About this task
Reproduce the lines below verbatim. Pictures are to be omitted.

Information provided
__________
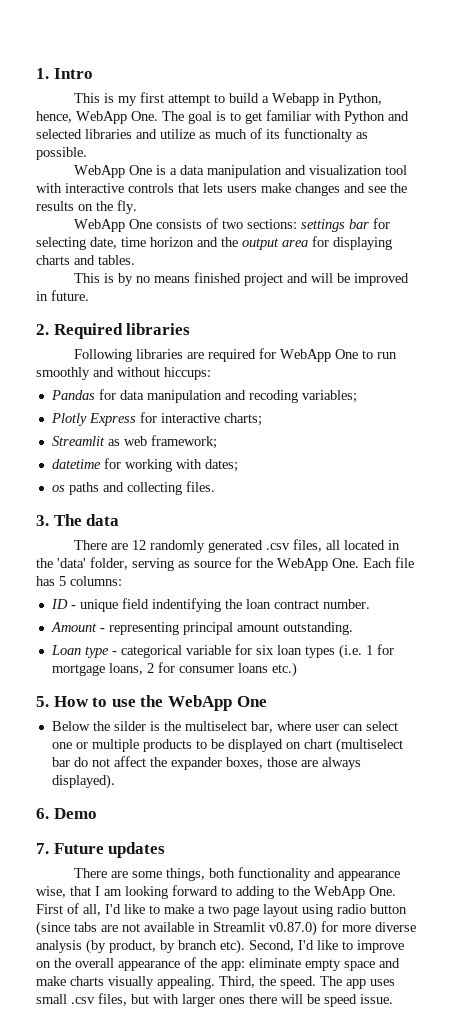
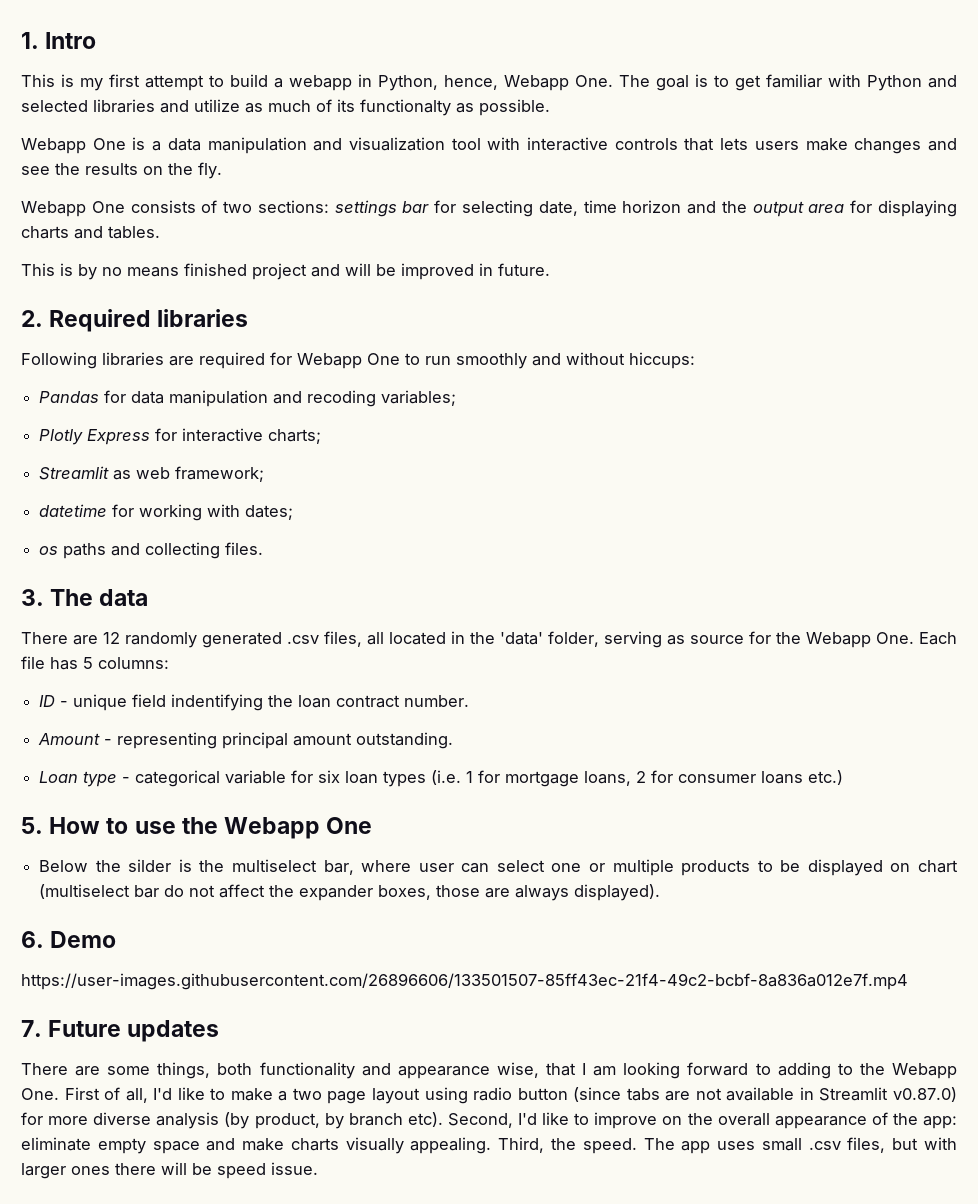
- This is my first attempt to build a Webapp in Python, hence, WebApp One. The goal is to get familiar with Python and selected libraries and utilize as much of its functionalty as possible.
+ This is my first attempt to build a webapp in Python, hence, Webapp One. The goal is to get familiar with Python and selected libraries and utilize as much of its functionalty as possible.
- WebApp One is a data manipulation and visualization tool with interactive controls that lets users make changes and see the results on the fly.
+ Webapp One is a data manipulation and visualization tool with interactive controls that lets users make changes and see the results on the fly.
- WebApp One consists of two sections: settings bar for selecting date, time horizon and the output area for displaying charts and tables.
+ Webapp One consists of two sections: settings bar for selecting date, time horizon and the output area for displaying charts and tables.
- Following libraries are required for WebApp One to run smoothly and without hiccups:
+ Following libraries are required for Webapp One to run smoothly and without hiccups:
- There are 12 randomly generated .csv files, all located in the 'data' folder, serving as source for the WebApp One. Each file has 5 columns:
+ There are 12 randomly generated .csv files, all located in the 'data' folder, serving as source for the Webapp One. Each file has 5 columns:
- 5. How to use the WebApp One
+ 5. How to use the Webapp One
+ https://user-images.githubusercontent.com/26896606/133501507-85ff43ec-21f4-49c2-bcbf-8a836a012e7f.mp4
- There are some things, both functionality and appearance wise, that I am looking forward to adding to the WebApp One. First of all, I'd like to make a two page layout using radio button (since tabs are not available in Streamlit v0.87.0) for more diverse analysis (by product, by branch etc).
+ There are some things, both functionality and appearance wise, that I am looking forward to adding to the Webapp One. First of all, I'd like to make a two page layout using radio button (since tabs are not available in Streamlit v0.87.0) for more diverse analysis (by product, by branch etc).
__________
Finished exercise
- This is my first attempt to build a Webapp in Python, hence, WebApp One. The goal is to get familiar with Python and selected libraries and utilize as much of its functionalty as possible.
+ This is my first attempt to build a webapp in Python, hence, Webapp One. The goal is to get familiar with Python and selected libraries and utilize as much of its functionalty as possible.
- WebApp One is a data manipulation and visualization tool with interactive controls that lets users make changes and see the results on the fly.
+ Webapp One is a data manipulation and visualization tool with interactive controls that lets users make changes and see the results on the fly.
- WebApp One consists of two sections: settings bar for selecting date, time horizon and the output area for displaying charts and tables.
+ Webapp One consists of two sections: settings bar for selecting date, time horizon and the output area for displaying charts and tables.
- Following libraries are required for WebApp One to run smoothly and without hiccups:
+ Following libraries are required for Webapp One to run smoothly and without hiccups:
- There are 12 randomly generated .csv files, all located in the 'data' folder, serving as source for the WebApp One. Each file has 5 columns:
+ There are 12 randomly generated .csv files, all located in the 'data' folder, serving as source for the Webapp One. Each file has 5 columns:
- 5. How to use the WebApp One
+ 5. How to use the Webapp One
+ https://user-images.githubusercontent.com/26896606/133501507-85ff43ec-21f4-49c2-bcbf-8a836a012e7f.mp4
- There are some things, both functionality and appearance wise, that I am looking forward to adding to the WebApp One. First of all, I'd like to make a two page layout using radio button (since tabs are not available in Streamlit v0.87.0) for more diverse analysis (by product, by branch etc).
+ There are some things, both functionality and appearance wise, that I am looking forward to adding to the Webapp One. First of all, I'd like to make a two page layout using radio button (since tabs are not available in Streamlit v0.87.0) for more diverse analysis (by product, by branch etc).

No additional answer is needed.